Your task is to extract every entry that follows word for word while excluding the pictures.

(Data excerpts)
- - - - -

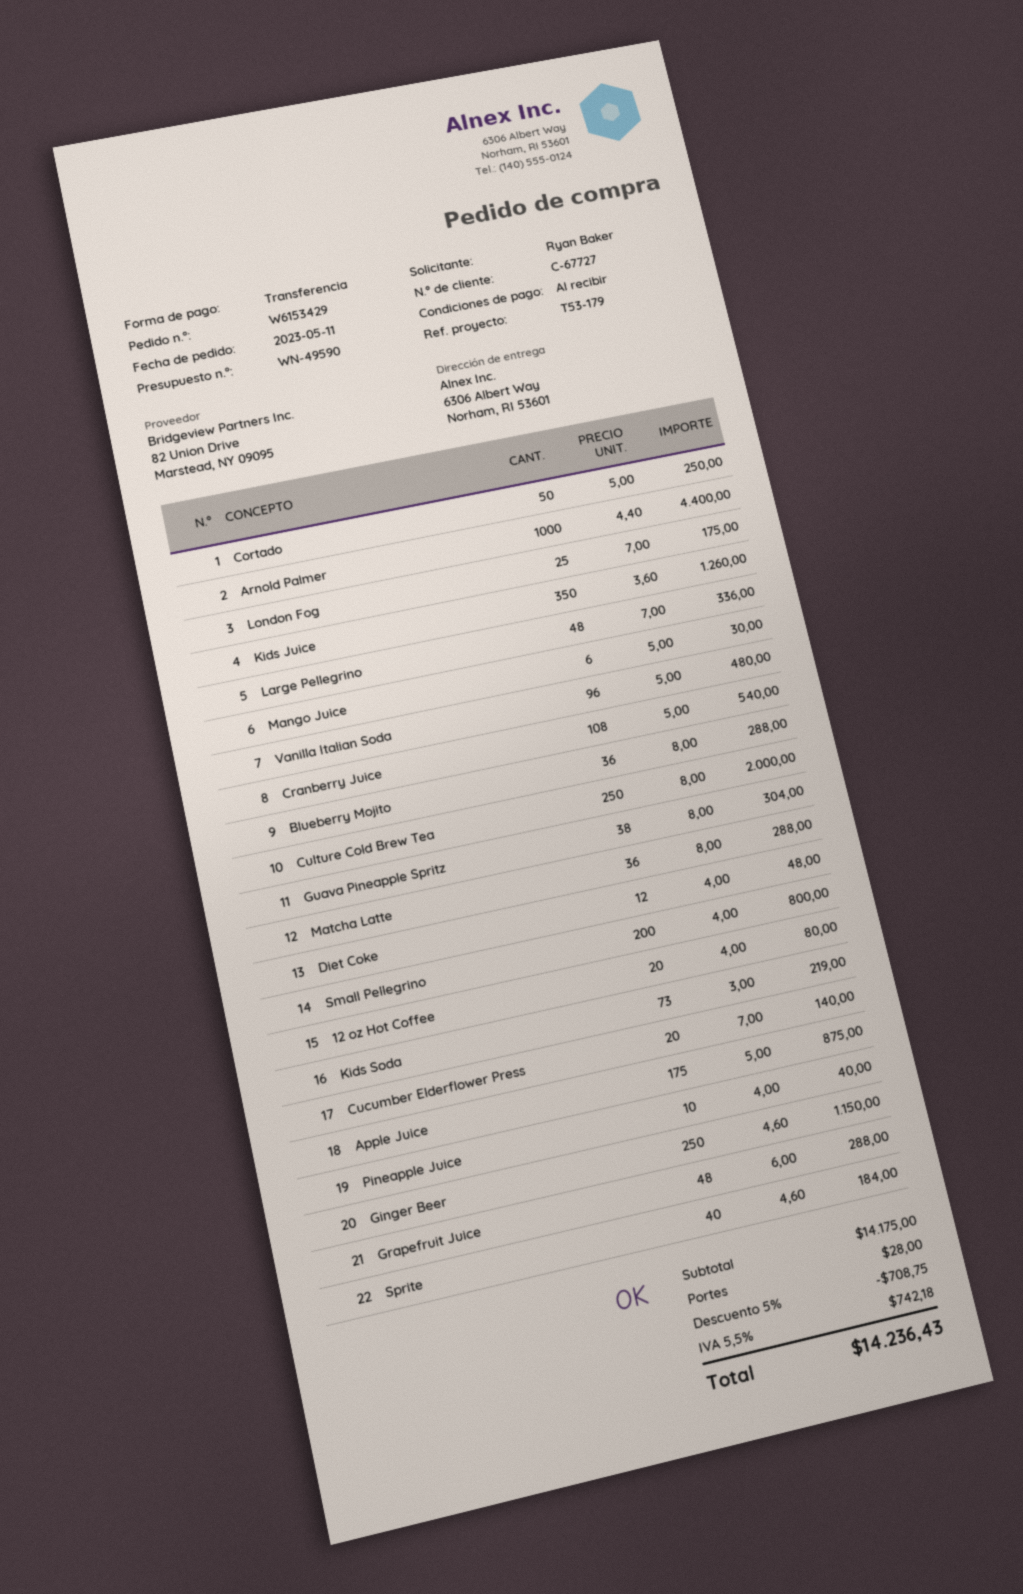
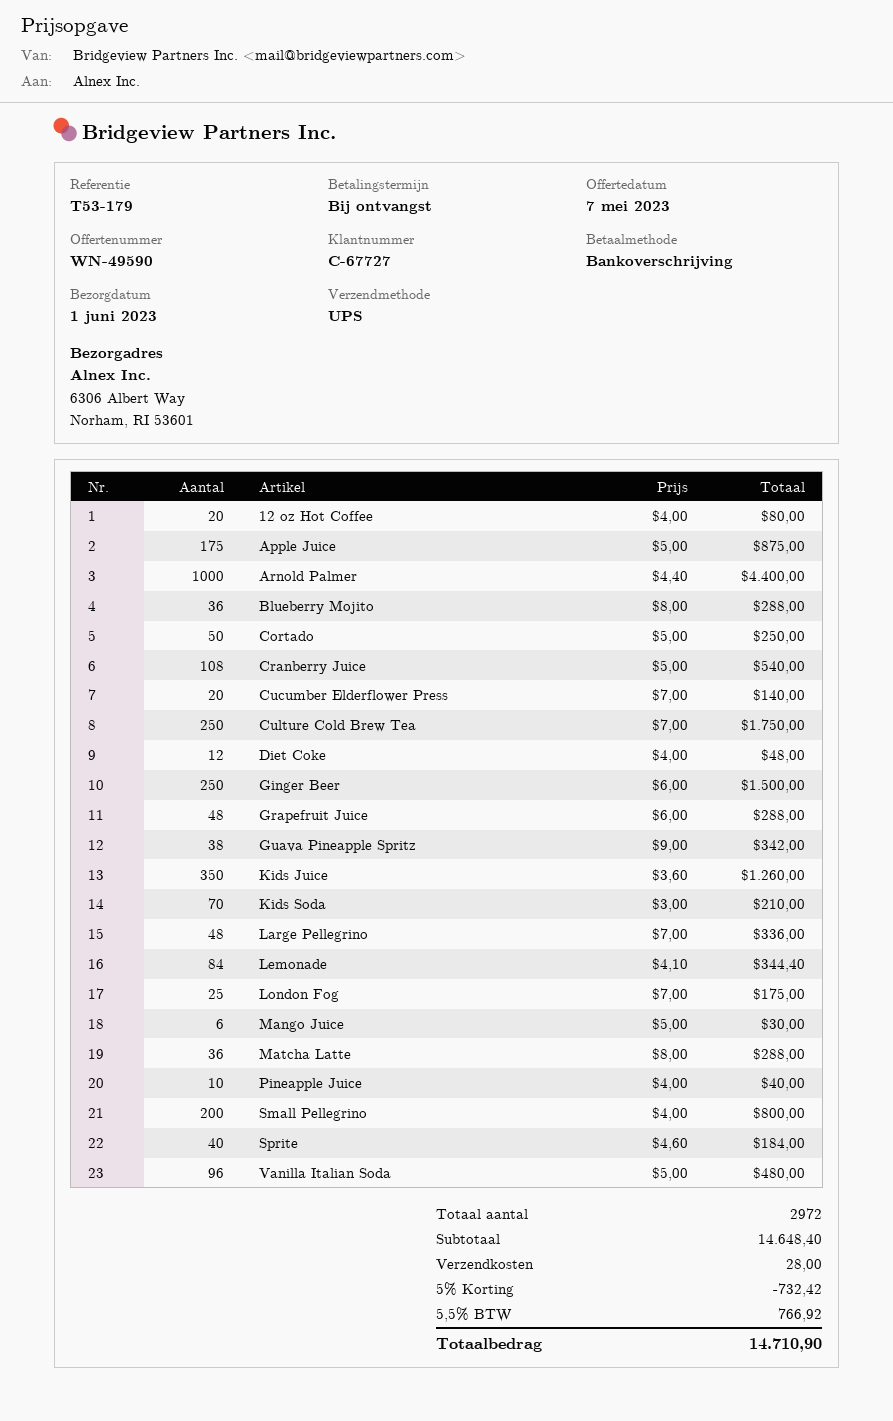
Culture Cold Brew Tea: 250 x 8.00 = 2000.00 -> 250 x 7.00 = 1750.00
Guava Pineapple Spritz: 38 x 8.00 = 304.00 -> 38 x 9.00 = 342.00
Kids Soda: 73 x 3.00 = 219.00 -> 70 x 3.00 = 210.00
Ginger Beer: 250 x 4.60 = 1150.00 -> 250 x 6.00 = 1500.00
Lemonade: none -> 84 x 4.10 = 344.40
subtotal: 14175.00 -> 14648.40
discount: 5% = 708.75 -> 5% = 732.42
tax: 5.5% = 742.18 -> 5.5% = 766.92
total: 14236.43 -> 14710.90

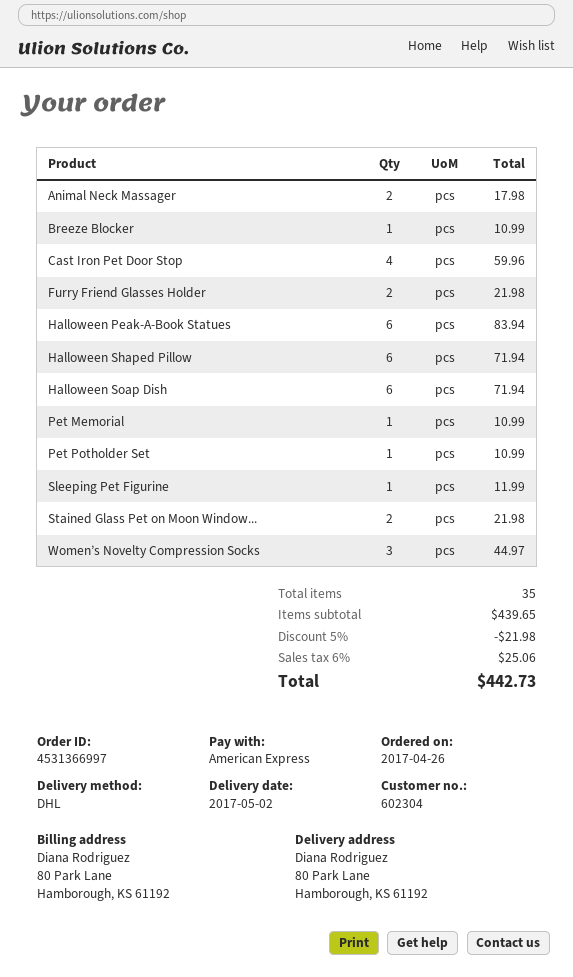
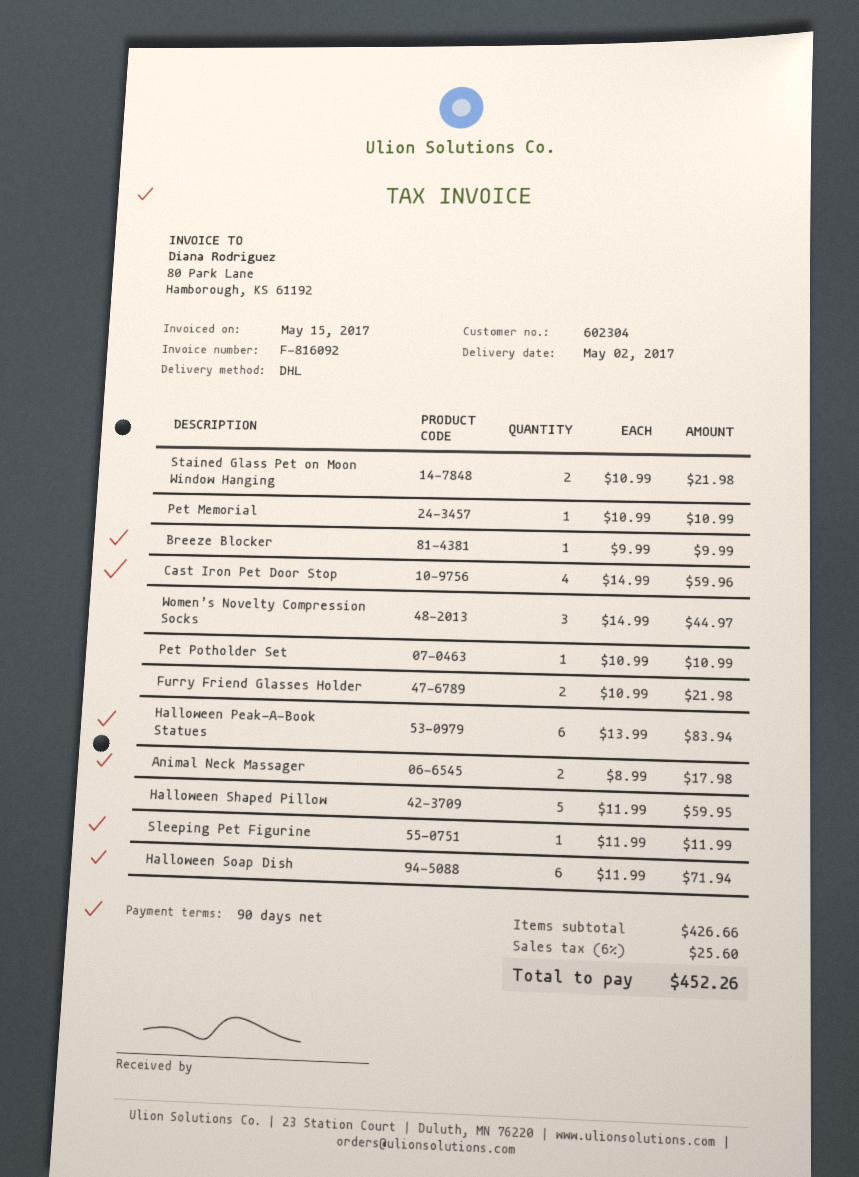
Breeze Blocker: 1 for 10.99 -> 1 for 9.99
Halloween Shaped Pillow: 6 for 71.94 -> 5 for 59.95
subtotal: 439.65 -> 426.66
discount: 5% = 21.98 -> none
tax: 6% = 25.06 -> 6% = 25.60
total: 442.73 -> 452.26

- - - - -

WRITTEN RESPONSE »
Culture Cold Brew Tea: 250 x 8.00 = 2000.00 -> 250 x 7.00 = 1750.00
Guava Pineapple Spritz: 38 x 8.00 = 304.00 -> 38 x 9.00 = 342.00
Kids Soda: 73 x 3.00 = 219.00 -> 70 x 3.00 = 210.00
Ginger Beer: 250 x 4.60 = 1150.00 -> 250 x 6.00 = 1500.00
Lemonade: none -> 84 x 4.10 = 344.40
subtotal: 14175.00 -> 14648.40
discount: 5% = 708.75 -> 5% = 732.42
tax: 5.5% = 742.18 -> 5.5% = 766.92
total: 14236.43 -> 14710.90

Breeze Blocker: 1 for 10.99 -> 1 for 9.99
Halloween Shaped Pillow: 6 for 71.94 -> 5 for 59.95
subtotal: 439.65 -> 426.66
discount: 5% = 21.98 -> none
tax: 6% = 25.06 -> 6% = 25.60
total: 442.73 -> 452.26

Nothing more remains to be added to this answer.